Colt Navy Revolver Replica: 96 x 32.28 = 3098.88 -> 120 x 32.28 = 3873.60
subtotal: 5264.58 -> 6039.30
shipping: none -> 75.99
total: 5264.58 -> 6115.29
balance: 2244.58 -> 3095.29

----------

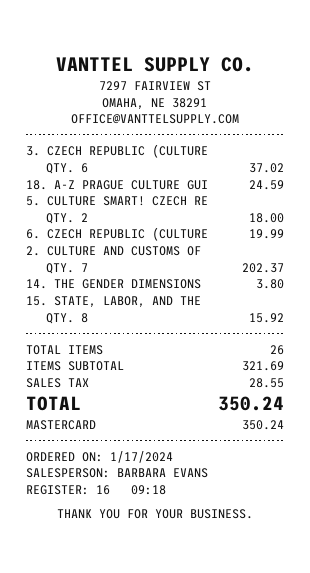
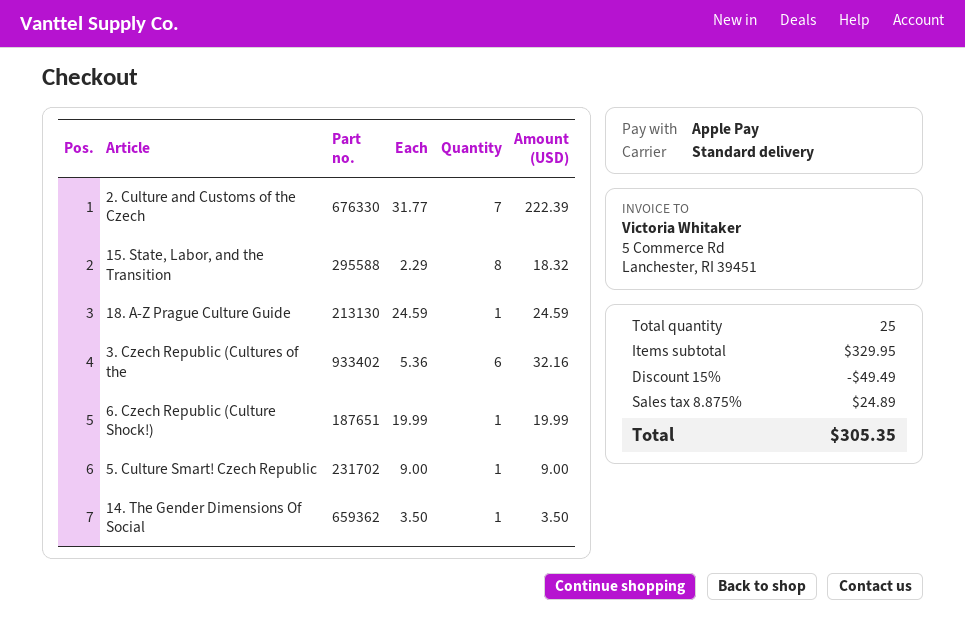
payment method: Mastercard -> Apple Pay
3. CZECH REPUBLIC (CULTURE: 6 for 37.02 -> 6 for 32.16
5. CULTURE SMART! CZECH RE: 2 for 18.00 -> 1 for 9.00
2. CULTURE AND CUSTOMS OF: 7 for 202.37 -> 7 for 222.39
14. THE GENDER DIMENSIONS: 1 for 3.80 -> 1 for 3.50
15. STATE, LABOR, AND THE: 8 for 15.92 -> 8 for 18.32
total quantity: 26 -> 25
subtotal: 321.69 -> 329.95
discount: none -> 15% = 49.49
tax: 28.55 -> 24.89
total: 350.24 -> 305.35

----------

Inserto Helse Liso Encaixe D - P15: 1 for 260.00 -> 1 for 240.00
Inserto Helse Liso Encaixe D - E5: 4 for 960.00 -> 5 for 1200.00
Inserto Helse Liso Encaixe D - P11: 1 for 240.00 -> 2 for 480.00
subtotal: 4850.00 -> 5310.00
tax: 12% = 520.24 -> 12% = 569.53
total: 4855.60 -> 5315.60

----------

Look above for the line with "Colt Navy Revolver" and the line with "balance: 2244.58 -> 3095.29". Write out those two lines and all the lines between them, exactly, and no others.

Colt Navy Revolver Replica: 96 x 32.28 = 3098.88 -> 120 x 32.28 = 3873.60
subtotal: 5264.58 -> 6039.30
shipping: none -> 75.99
total: 5264.58 -> 6115.29
balance: 2244.58 -> 3095.29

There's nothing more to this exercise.